** MATERIAL PROVIDED follows **
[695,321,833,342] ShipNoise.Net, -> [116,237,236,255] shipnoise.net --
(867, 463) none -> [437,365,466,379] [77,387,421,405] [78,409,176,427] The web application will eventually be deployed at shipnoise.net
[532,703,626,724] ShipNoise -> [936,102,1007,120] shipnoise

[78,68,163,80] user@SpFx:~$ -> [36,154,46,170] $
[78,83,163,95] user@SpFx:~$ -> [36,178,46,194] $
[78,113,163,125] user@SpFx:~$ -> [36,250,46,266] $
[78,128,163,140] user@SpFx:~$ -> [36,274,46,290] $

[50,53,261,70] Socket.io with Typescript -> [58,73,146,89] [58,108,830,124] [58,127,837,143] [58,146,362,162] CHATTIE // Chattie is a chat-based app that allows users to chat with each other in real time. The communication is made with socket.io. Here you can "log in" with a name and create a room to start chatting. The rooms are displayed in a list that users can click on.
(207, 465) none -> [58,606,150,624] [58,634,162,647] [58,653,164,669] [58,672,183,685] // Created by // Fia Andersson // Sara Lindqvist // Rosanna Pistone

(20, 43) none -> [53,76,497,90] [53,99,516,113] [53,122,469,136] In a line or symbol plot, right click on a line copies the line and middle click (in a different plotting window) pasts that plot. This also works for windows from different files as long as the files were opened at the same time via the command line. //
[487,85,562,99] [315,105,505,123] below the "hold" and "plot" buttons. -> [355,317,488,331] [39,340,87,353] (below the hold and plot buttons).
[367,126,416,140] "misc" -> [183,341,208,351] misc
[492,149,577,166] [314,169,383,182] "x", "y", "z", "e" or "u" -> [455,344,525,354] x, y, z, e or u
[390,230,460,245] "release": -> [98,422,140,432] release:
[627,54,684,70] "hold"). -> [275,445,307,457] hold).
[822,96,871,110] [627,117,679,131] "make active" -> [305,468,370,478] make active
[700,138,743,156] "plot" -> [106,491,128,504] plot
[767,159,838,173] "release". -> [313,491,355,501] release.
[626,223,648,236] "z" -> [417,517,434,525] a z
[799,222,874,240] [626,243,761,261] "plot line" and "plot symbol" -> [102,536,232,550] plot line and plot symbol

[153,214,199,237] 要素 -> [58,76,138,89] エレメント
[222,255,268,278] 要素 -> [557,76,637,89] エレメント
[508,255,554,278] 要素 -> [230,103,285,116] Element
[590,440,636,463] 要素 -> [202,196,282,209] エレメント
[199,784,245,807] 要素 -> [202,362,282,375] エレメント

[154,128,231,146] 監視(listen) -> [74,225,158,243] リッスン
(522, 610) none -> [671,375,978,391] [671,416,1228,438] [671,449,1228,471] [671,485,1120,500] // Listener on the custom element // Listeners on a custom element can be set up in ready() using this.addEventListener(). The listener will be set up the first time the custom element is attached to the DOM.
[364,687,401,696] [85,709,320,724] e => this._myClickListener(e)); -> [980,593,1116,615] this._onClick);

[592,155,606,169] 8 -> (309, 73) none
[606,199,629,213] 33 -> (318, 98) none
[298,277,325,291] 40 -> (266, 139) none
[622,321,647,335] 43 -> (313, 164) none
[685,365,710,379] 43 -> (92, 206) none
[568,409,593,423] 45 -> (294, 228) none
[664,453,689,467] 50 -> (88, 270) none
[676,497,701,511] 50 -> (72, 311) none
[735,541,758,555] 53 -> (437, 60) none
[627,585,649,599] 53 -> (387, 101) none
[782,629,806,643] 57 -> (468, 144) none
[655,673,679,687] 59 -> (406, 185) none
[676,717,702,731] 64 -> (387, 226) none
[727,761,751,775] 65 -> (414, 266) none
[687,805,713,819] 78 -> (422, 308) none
** End of MATERIAL PROVIDED **
AIM OF THE TASK: Your answer should be exactly the lines of the data above, from the first through the line containing "(20, 43) none".

SOLUTION TO THE PROBLEM:
[695,321,833,342] ShipNoise.Net, -> [116,237,236,255] shipnoise.net --
(867, 463) none -> [437,365,466,379] [77,387,421,405] [78,409,176,427] The web application will eventually be deployed at shipnoise.net
[532,703,626,724] ShipNoise -> [936,102,1007,120] shipnoise

[78,68,163,80] user@SpFx:~$ -> [36,154,46,170] $
[78,83,163,95] user@SpFx:~$ -> [36,178,46,194] $
[78,113,163,125] user@SpFx:~$ -> [36,250,46,266] $
[78,128,163,140] user@SpFx:~$ -> [36,274,46,290] $

[50,53,261,70] Socket.io with Typescript -> [58,73,146,89] [58,108,830,124] [58,127,837,143] [58,146,362,162] CHATTIE // Chattie is a chat-based app that allows users to chat with each other in real time. The communication is made with socket.io. Here you can "log in" with a name and create a room to start chatting. The rooms are displayed in a list that users can click on.
(207, 465) none -> [58,606,150,624] [58,634,162,647] [58,653,164,669] [58,672,183,685] // Created by // Fia Andersson // Sara Lindqvist // Rosanna Pistone

(20, 43) none -> [53,76,497,90] [53,99,516,113] [53,122,469,136] In a line or symbol plot, right click on a line copies the line and middle click (in a different plotting window) pasts that plot. This also works for windows from different files as long as the files were opened at the same time via the command line. //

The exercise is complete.